In un lungo reportage Anthony Faiola, giornalista del Washington Post, racconta come la Mafia in Sicilia si sia infiltrata nel settore dell’energia sostenibile, controllandone una buona fetta del mercato.
Ancora una volta è un quotidiano straniero (anni fa fu il Financial Times con il reportage su l’operazione “Via col Vento”) a denunciare gli illeciti nel sistema delle energie rinnovabili mentre la grande stampa italiana sembra disinteressarsene. Eppure non mancano gli spunti, degni di una puntata dei Soprano, come scrive lo stesso cronista del Post.
Un mese fa, racconta il quotidiano, dopo anni di infiltrazioni la polizia italiana ha portato alla luce la nuova frontiera delle famiglie di Cosa Nostra. “Sono stati sequestrati un terzo dei 30 impianti eolici e solari della regione: le autorità hanno congelato più di due miliardi di beni e arrestato una dozzina di boss, che avevano corrotto diversi consiglieri locali per poter sviluppare i propri affari“, continua il Washington Post spiegando che i controlli continuano anche sugli impianti della Puglia e della Sardegna.
“Da quando si è sviluppato il business delle rinnovabili la Sicilia è diventata un piatto ricco per tutti, visto che è la regione d’Italia con più sole e vento – racconta il giornale del District of Columbia – E il governo ha iniziato a offrire miliardi di fondi per far ripartire la regione con il nuovo business, che non sono passati inosservati agli occhi delle famiglie malavitose”. Che in questo modo potevano continuare il loro cammino verso un nuovo modo di fare affari: ‘ripulendo’ i soldi.
“La mafia sta contaminando l’economia riciclando i suoi soldi in business legali – racconta al Washington Post Michele Polo, professore di economia alla Bocconi di Milano – E insieme all’evasione fiscale e alla corruzione questo è uno dei tre grandi problemi dell’Italia“.
Ma come si muovono le famiglie mafiose nel mondo dell’eolico e del solare? “Fanno pressioni sui proprietari terrieri per avere affitti a lungo termine e a prezzi calmierati, corrompono amministratori locali per velocizzare il processo di sblocco dei terreni, che normalmente dura dai tre ai sei anni. A questo punto coinvolgono investitori stranieri per intercettare i fondi statali”, racconta il Washington Post.

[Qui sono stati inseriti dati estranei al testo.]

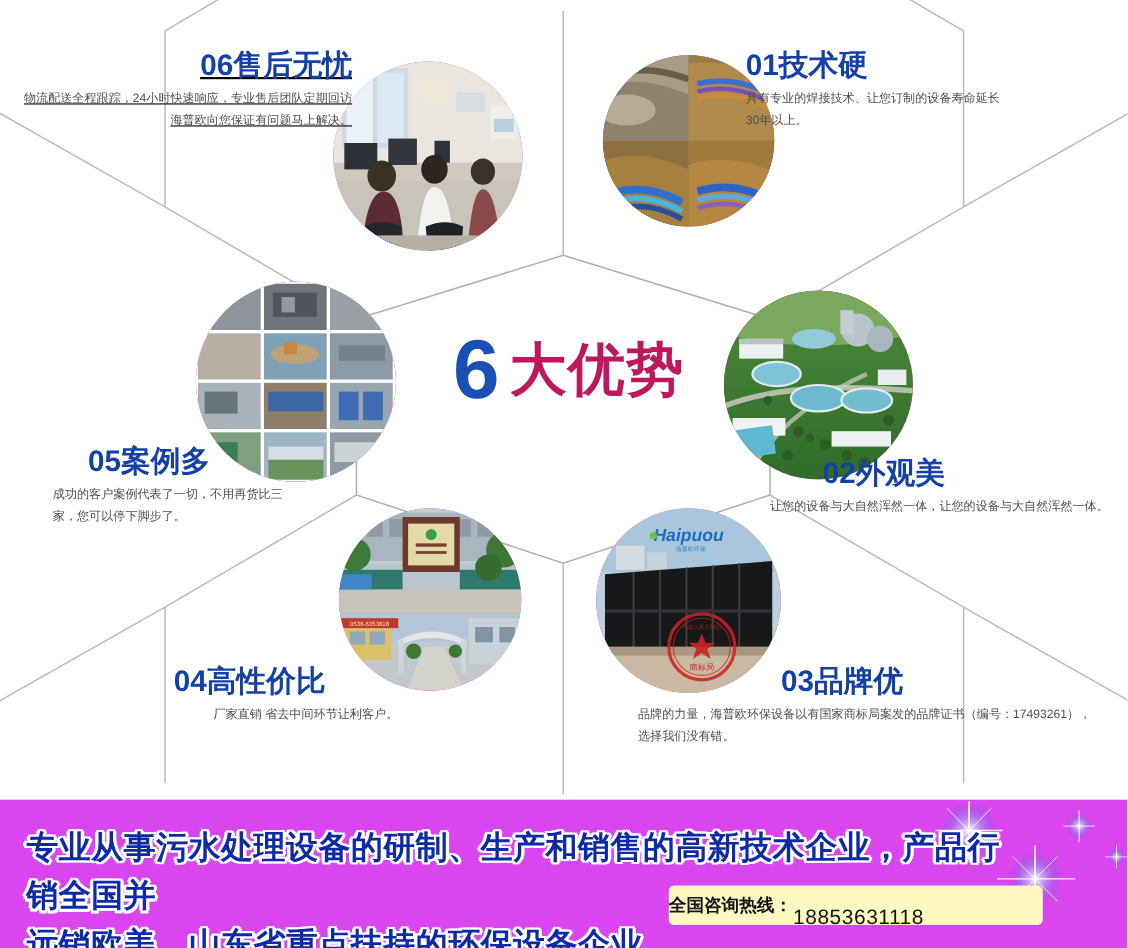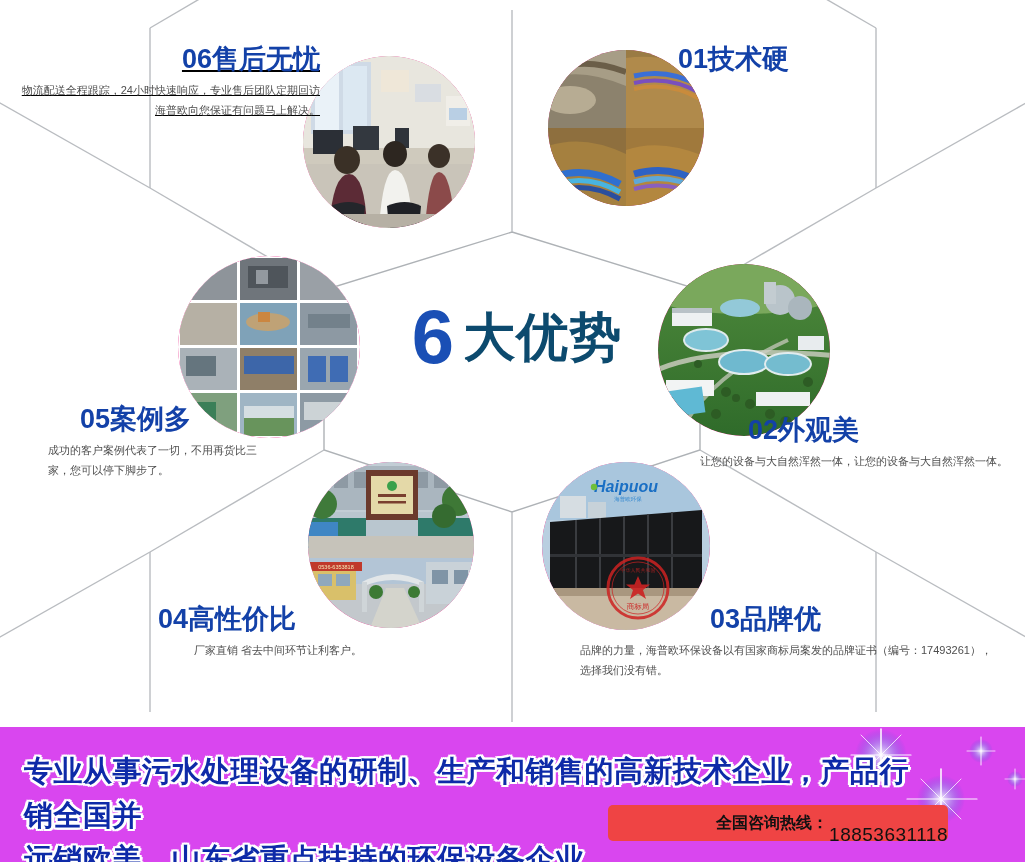--- a/index.html
+++ b/index.html
@@ -416,6 +416,7 @@
 
   <div class="feat left-al" style="left:678px;top:44px;width:300px;">
     <div class="title">01技术硬</div>
+    <div class="body" style="width:240px;">具有专业的焊接技术、让您订制的设备寿命延长30年以上。</div>
   </div>
 
   <div class="feat right-al" style="left:688px;top:415px;width:320px;">

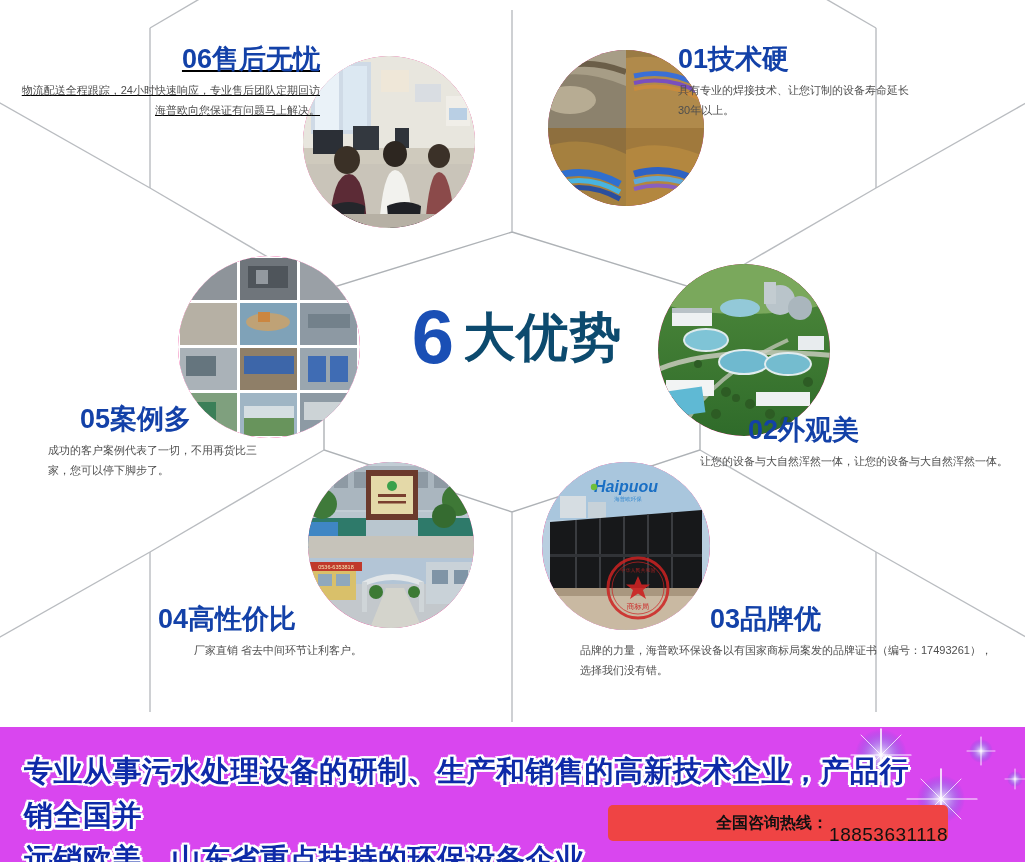--- a/index.html
+++ b/index.html
@@ -24,7 +24,7 @@
     letter-spacing:-1px;
   }
   .center-txt{
-    font-size:52px;font-weight:bold;color:#0c4a6e;line-height:1;
+    font-size:52px;font-weight:bold;color:#be185d;line-height:1;
     margin-left:10px;letter-spacing:1px;
   }
 

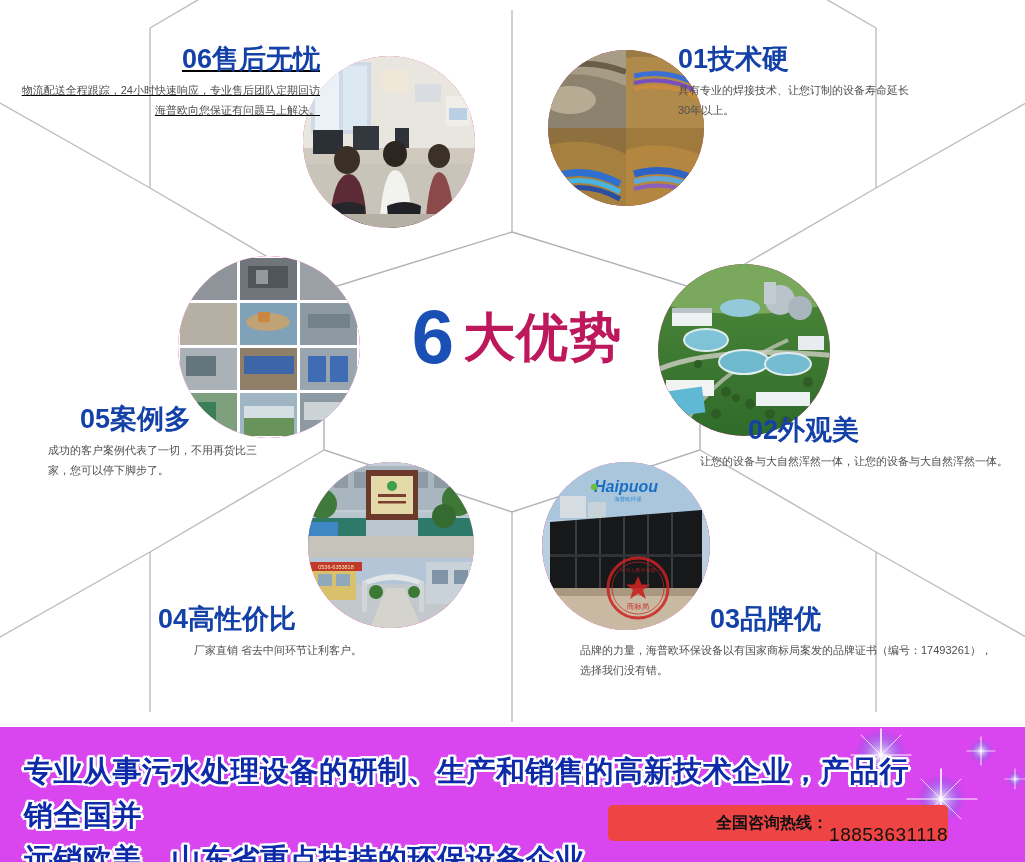--- a/index.html
+++ b/index.html
@@ -68,8 +68,8 @@
   }
   .phone-box{
     position:absolute;left:608px;top:805px;width:340px;height:36px;
-    background:#ef4444;border-radius:5px;
-    display:flex;align-items:center;justify-content:flex-end;
+    background:#fef9c3;border-radius:5px;
+    display:flex;align-items:center;justify-content:flex-start;
     font-family:"Liberation Serif","DejaVu Serif",serif;
   }
   .phone-label{font-size:16px;color:#111;font-weight:bold;letter-spacing:0px;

I giudici italiani devono fare fronte a un’impennata delle attività illecite della mafia, con il crimine organizzato che si organizza con i narcos sudamericani per garantire il traffico di droga, e in generale con uno spreco di risorse, corruzione e indifferenza che sembrano dilagare in tutto il sud del paese. Lo scorso ottobre – scrive il Washington Post – l’intero Consiglio comunale di Reggio Calabria è stato sciolto a causa di presunti legami con la ‘Ndrangheta.

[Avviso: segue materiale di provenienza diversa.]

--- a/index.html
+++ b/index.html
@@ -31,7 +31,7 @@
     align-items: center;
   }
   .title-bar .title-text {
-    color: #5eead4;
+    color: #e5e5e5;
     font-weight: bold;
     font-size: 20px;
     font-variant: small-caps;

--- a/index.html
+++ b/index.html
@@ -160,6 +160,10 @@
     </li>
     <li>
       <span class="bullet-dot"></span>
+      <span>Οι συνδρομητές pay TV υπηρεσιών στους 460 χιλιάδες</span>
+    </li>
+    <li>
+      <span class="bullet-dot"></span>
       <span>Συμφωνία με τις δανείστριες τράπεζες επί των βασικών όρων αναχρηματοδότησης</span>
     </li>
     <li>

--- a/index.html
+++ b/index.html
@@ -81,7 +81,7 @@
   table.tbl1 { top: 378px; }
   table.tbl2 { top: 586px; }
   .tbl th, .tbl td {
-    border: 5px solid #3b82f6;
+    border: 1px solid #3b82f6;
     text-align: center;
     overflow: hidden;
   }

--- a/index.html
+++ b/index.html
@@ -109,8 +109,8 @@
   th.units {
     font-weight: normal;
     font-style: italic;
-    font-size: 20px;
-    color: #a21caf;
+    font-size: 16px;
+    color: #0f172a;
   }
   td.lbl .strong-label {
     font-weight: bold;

Gli investitori stranieri non sanno di essere finiti nelle mani della mafia – continua il reporter del Post – o molto spesso non vogliono saperlo. Ma adesso il nuovo governo italiano ha bloccato le sovvenzione e ha obbligato gli investitori a firmare dichiarazioni giurate in cui negano ogni collegamento con la malavita. In più il nuovo governo regionale, guidato da una giunta di centrosinistra, ha deciso di bloccare i progetti. Sta infatti cercando di stabilire nuove regole e creare gli strumenti per lasciare fuori dal business le famiglie di Cosa Nostra. “Abbiamo permesso alle organizzazioni mafiose di fare affari in questo settore – ha detto al Post Nicolò Marino, assessore all’Energia in Sicilia – e abbiamo perso una opportunità vitale per lo sviluppo della regione”.
“A causa della crisi economica”, prosegue il quotidiano, “gli investimenti da parte di paesi stranieri sono fortemente rallentati in Italia e in Grecia, i due paesi considerati i più a rischio e, purtroppo, anche quelli che compaiono nella classifica Transparency International come le economie più corrotte dell’eurozona. Secondo l’OECD, dal 2007 a metà del 2012, l’Italia ha ricevuto 87 miliardi in investimenti, contro i 183 miliardi dei Paesi Bassi, i 289 miliardi della Francia e i 502 miliardi della Gran Bretagna”.